Hey, thanks a bunch for sharing the details!

It looks like the process we're running on device for machine learning is the culprit. We're currently exploring ways to leverage your GPU instead.

I'll update the issue description and keep this open until we've switched the implementation.

s38b35M5 commented 9 months ago

You are most welcome!

Do you mean to say that, even with the ML disabled (or rather, left at the default opted-out setting), ML is still going on?

Perhaps a FR to optionally disable any indexing/learning during the initial upload process, as I suspect my Google Takeout library (125GB) is smaller than most.

vishnukvmd commented 9 months ago

Right, we'll figure out which is the quicker path forward - adding an option to disable / leveraging the GPU.

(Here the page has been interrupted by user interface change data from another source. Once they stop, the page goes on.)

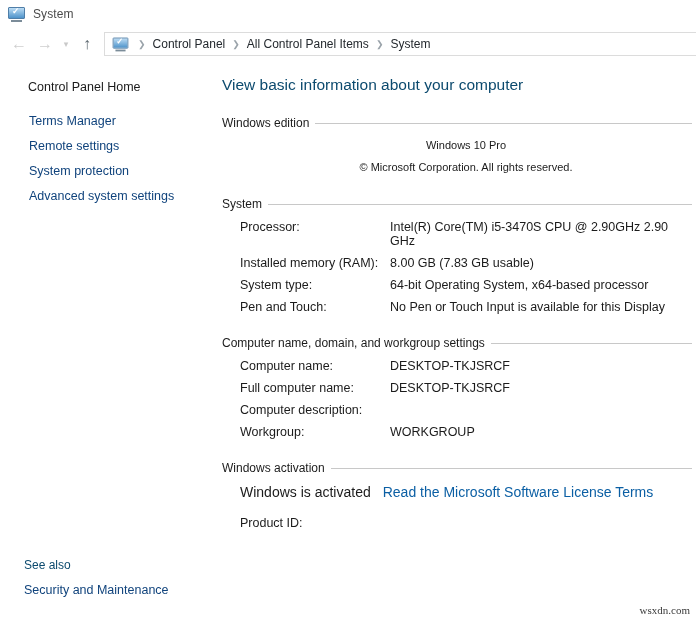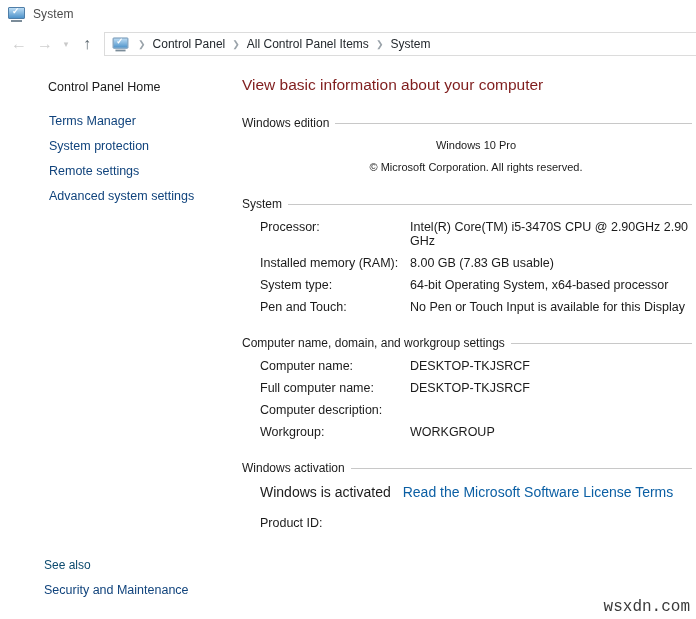"Control Panel Home" .content { padding-left: 20px -> none }
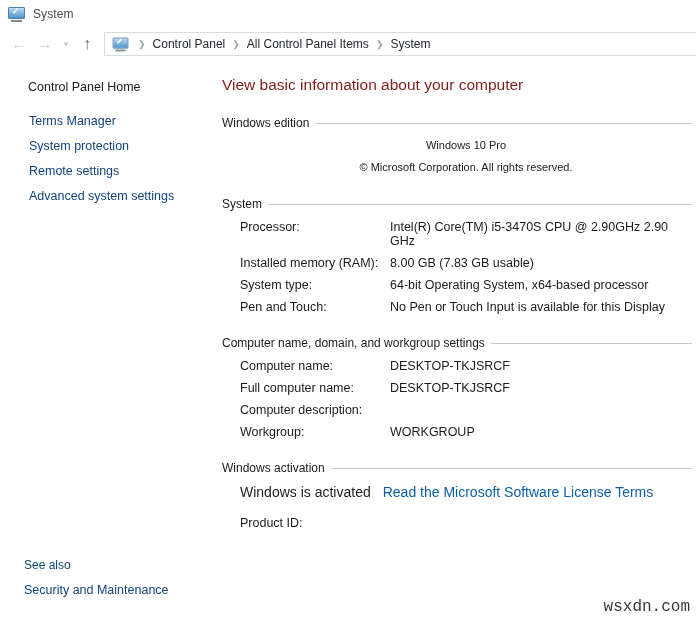"View basic information about your" .page-title { color: #7f1d1d -> #0c4a6e }
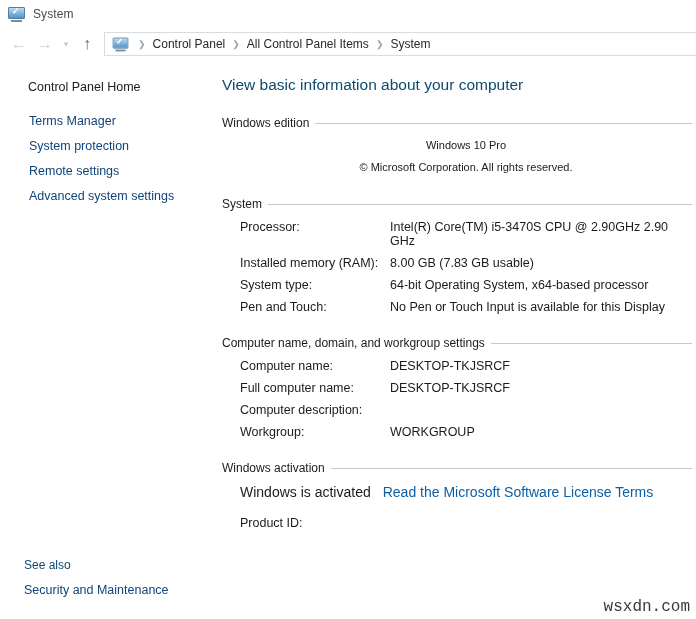"System protection" div.sb-item { order: before "Remote settings" -> after "Remote settings" }
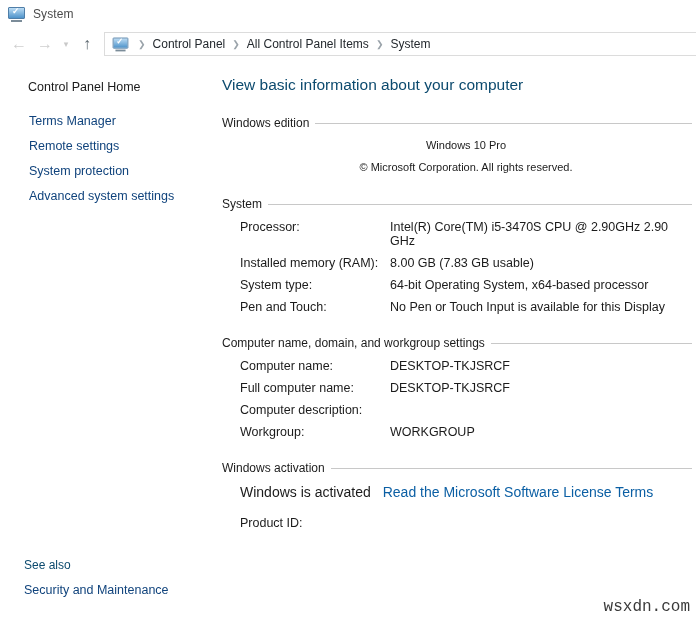"wsxdn.com" .watermark { font-family: Liberation Mono, monospace -> Liberation Serif, serif; font-size: 16px -> 11px }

s38b35M5 commented 9 months ago

Part of my initial issue creation revolved around updating docs to let users know that uploading can be resource heavy for reasons that might not be immediately clear without explanation. Don't want to lose that aspect of this issue.

vishnukvmd commented 9 months ago

Got it. We should be able to figure out a way to reduce the resource utilisation so that a warning isn't necessary 🤞

s38b35M5 commented 9 months ago

I'm sure you will find the best path forward. Thanks for being responsive!

s38b35M5 commented 9 months ago

Now that I am more familiar with the app, I wanted to mention that the status of indexing isn't obvious, and at least on my low-spec laptop, I can't do anything else while Ente desktop is performing the index as my CPU is maxed out. Perhaps a dismiss-able notification explaining that this process is going on so that the user is aware of why CPU usage spikes when the app is open.

Use case: I have uploaded about 40% of my 125GB so far, and for hours after each chunk of data, the app indexes, spiking CPU to the point where my laptop is unusable for most tasks. I only know it's happening if I click Hamburger Menu > Preferences > Advanced and scroll down to see indexed vs pending items.

EDIT: I just realized indexing is only one thing that uses lots of CPU. ML also does, and there is no indicator of that process being in progress, which is slightly odd to have an app monopolizing CPU without any apparent indicator of why.

vishnukvmd commented 9 months ago

Thanks for the feedback, we'll surface information about the CPU intensive processes that are running. This might take us a while, since we are first prioritizing ways to lower the CPU usage, but we will figure this out!